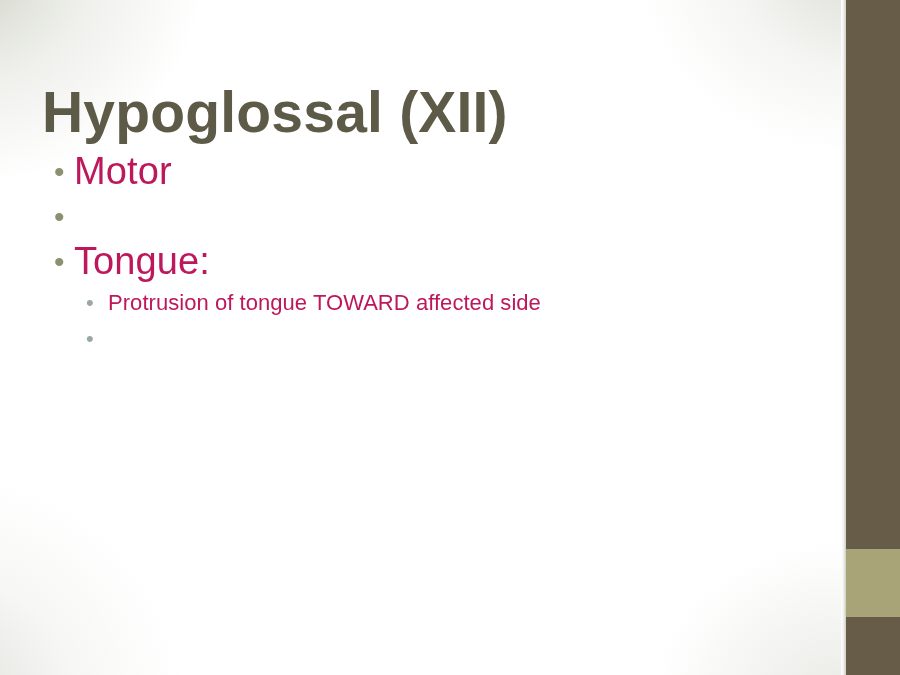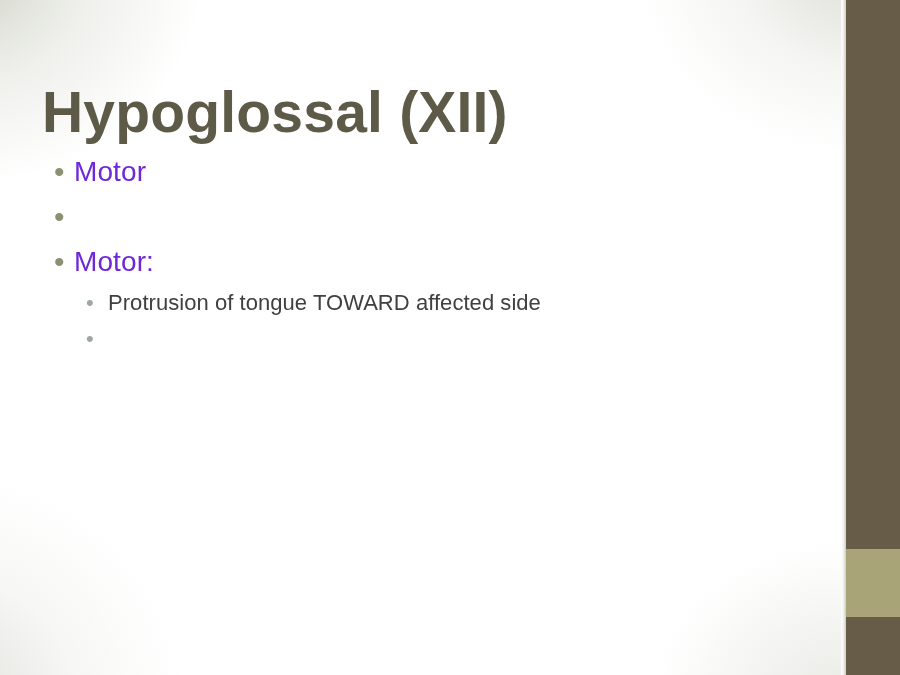--- a/index.html
+++ b/index.html
@@ -112,23 +112,23 @@
     flex: 0 0 auto;
     width: 32px;
     font-size: 30px;
     line-height: 39px;
     color: #8a9070;
     text-align: left;
     padding-left: 12px;
     box-sizing: border-box;
   }
   .lvl1 .btext {
-    font-size: 28px;
+    font-size: 38px;
     line-height: 39px;
-    color: #6d28d9;
+    color: #be185d;
     letter-spacing: 0.1px;
   }
 
   
   .sublist {
     margin-top: 2px;
   }
   .lvl2 {
     margin-bottom: 4px;
   }
@@ -138,21 +138,21 @@
     font-size: 22px;
     line-height: 32px;
     color: #9aa8a0;
     text-align: left;
     padding-left: 44px;
     box-sizing: border-box;
   }
   .lvl2 .btext {
     font-size: 22px;
     line-height: 32px;
-    color: #404040;
+    color: #be185d;
     letter-spacing: 0.05px;
   }
 </style>
 </head>
 <body>
 
 <div id="slide">
 
   <div class="bg-wash wash-tl"></div>
   <div class="bg-wash wash-tr"></div>
@@ -172,21 +172,21 @@
       <span class="marker">•</span>
       <span class="btext">Motor</span>
     </div>
 
     <div class="bullet-row lvl1">
       <span class="marker">•</span>
     </div>
 
     <div class="bullet-row lvl1">
       <span class="marker">•</span>
-      <span class="btext">Motor:</span>
+      <span class="btext">Tongue:</span>
     </div>
 
     <div class="sublist">
       <div class="bullet-row lvl2">
         <span class="marker">•</span>
         <span class="btext">Protrusion of tongue TOWARD affected side</span>
       </div>
       <div class="bullet-row lvl2">
         <span class="marker">•</span>
       </div>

****************************************

§ WORK TO BE COMPLETED: Scan the records above for lines with the word "left". Then report how many there are, as a bare number.

§ OUTPUT OF THE TASK: 4